In the mayhem, Jurano retreats to the hut, coughing as he goes, his footprints disappearing in the dust behind him.
It is night, and a group of German visitors is allowed inside the Australneger enclosure, although Herr Hagenbeck asks them to maintain a distance of an arm’s length from the Aboriginal visitors. I think he fears disease. I am alarmed to see a fat, unsteady woman approach the cooking fire. Jurano lit the fire just outside the hut and is cooking a bird and a squirrel that he killed with Bonny’s spear. The woman leans close and the hem of her long skirt catches alight. Bonny, quick thinking, slaps the woman’s legs hard to extinguish the flames, smiling when it is done and the shelter is still standing. I see what is about to come but cannot warn him. The fat woman’s husband roars and strikes Bonny in the face, and I have never seen the young man appear more shocked.
‘Keep your dirty hands off her!’ the German man shouts.
‘Your wife was on fire!’ Bonny answers in the same language. He clutches his Jun Jaree in his pocket, and I imagine he is asking it to help keep him calm.
Once the people have gone, Jurano’s coughing worsens from all the smoke. Bonny speaks aloud to his Jun Jaree, with a message for Beeral, this time to help strengthen Jurano’s faltering resolve and cure his cough, which is growing worrying. The cough has not been helped by the medicine Herr Hagenbeck’s wife gave Jurano when she returned from her journey to Berlin. Jurano said the ‘Hamburg Breast Tea’ tasted like piss, and he pushed it away. He said the firewater soothed his throat better, but Bonny told him it also allowed the Melong to get into his head.
Every week Louis gives Bonny, Jurano and Dorondera several coins, in addition to the money they earn selling boomerangs. Other things, too: red handkerchiefs and more ribbons for Dorondera, but she is not permitted to wear them in the thierpark during the day.

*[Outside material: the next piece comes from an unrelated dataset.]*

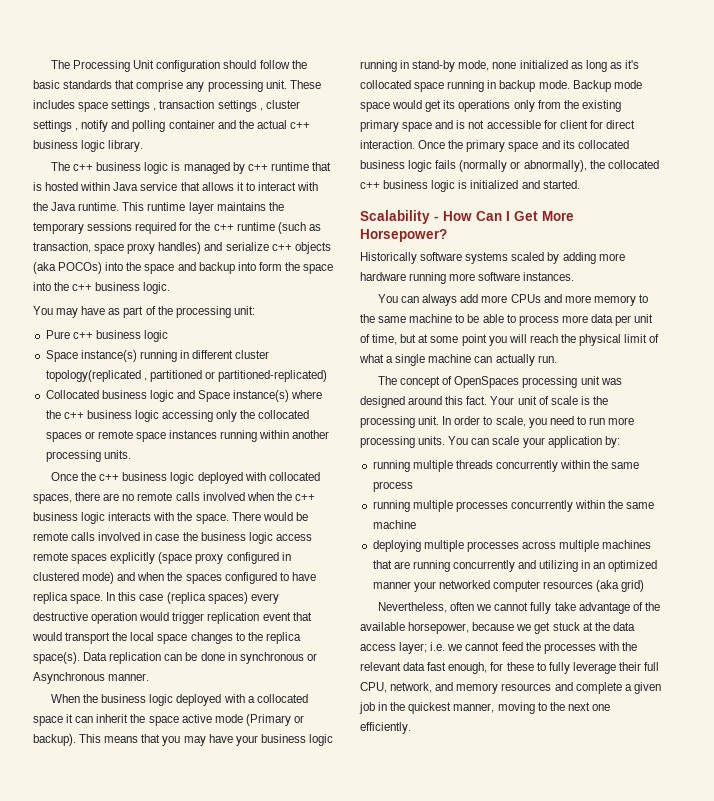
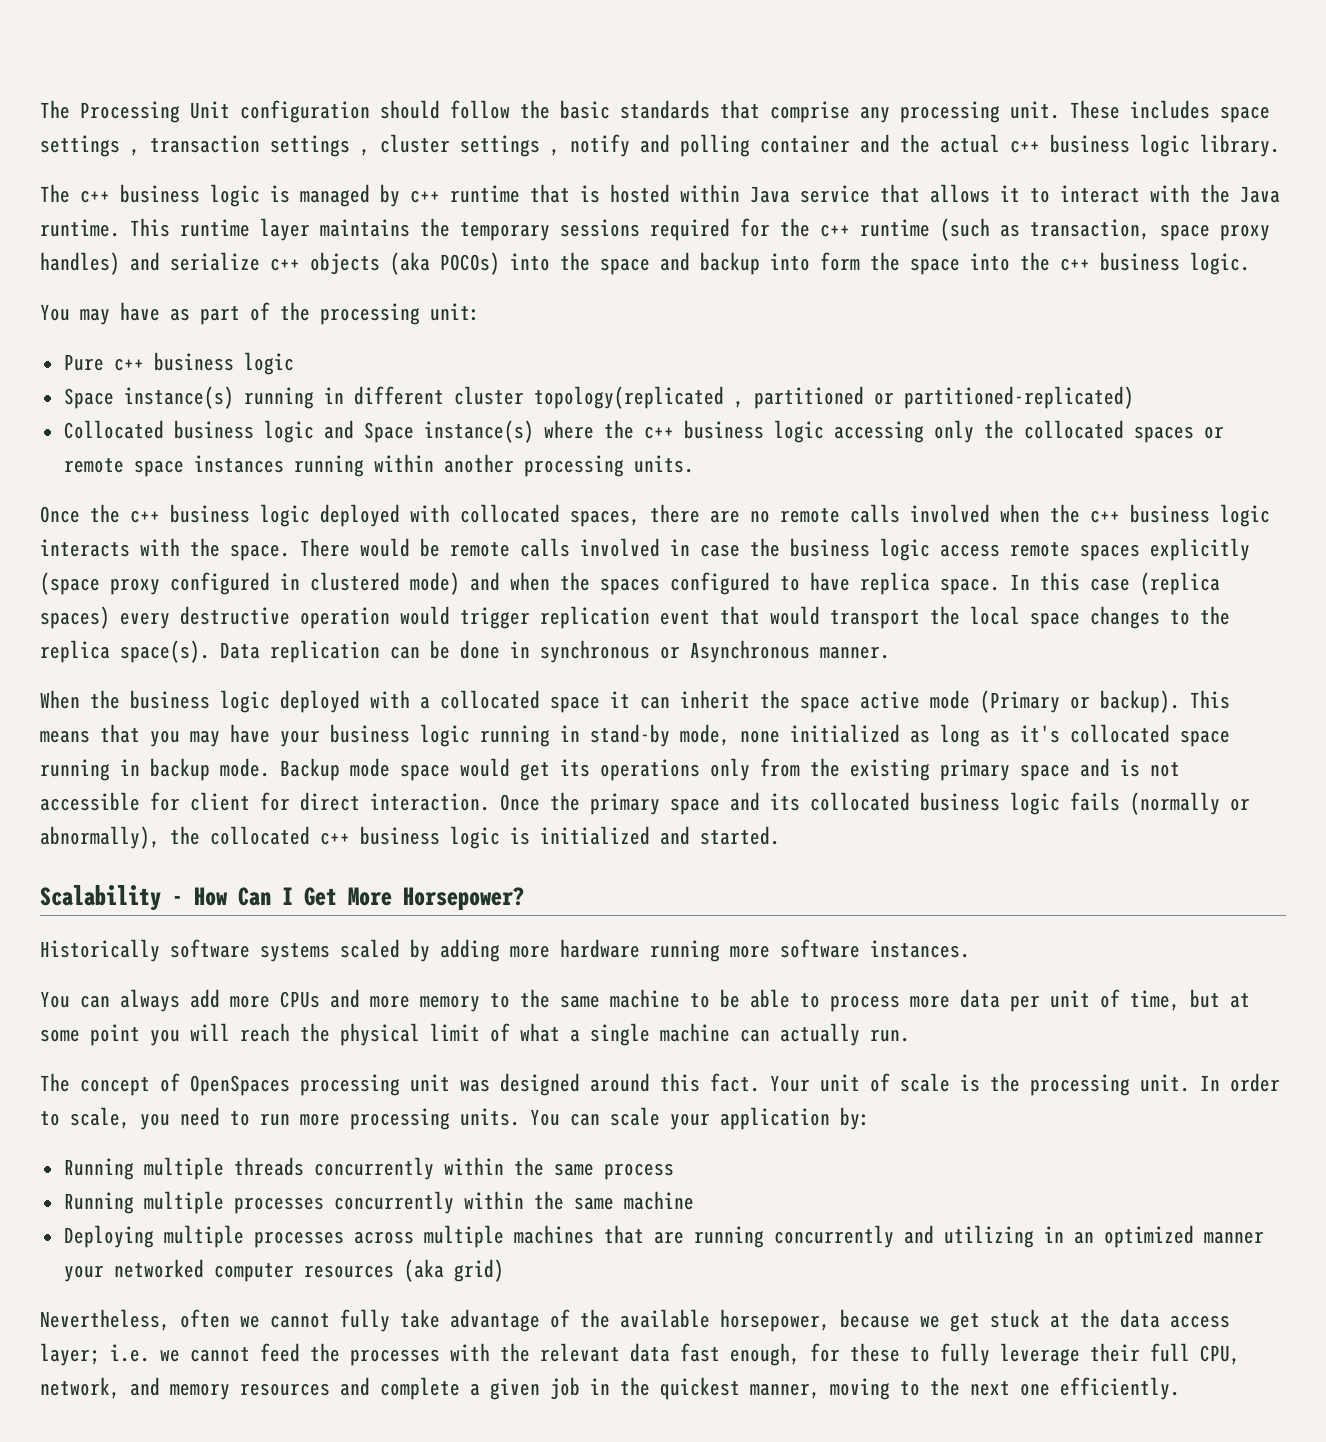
[372,460,410,472] running -> [63,1158,134,1180] Running
[372,500,410,512] running -> [63,1192,134,1214] Running
[372,540,421,552] deploying -> [63,1225,154,1248] Deploying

When it comes time to go to the grand city of Berlin it is very warm, the beginning of Juli. Herr Hagenbeck, Bonny and his friends, including Louis and Hilda, take a train, which from my vantage point I see leave from a large railway station in Hamburg and travel the countryside fast like a giant, rattling snake. Is that what Bonny thinks also? Perhaps it makes him think of Herr Hagenbeck, for snakes are the only animal the German is afraid of, although he has great admiration for trains. He says they have changed the world.
Bonny tells his Jun Jaree that he does not like trains. He says the villages go by too fast and are known by long and difficult words that the people here form in the back of their throats as if they are trying to expel thick phlegm. Bonny stumbles over the names of the places they pass, repeating them until they are correct.
‘The ocean is now very far away,’ Hilda says, and I watch Bonny put his hand to his chest. I imagine that his heart is pounding as fast as the rhythmic bumps the train is making as it runs along its seemingly neverending path – two lines that extend as far as a person can see. A ghost, however, can see further. At a certain point, the lines enter vast, shell-like stations, and within them the trains stop.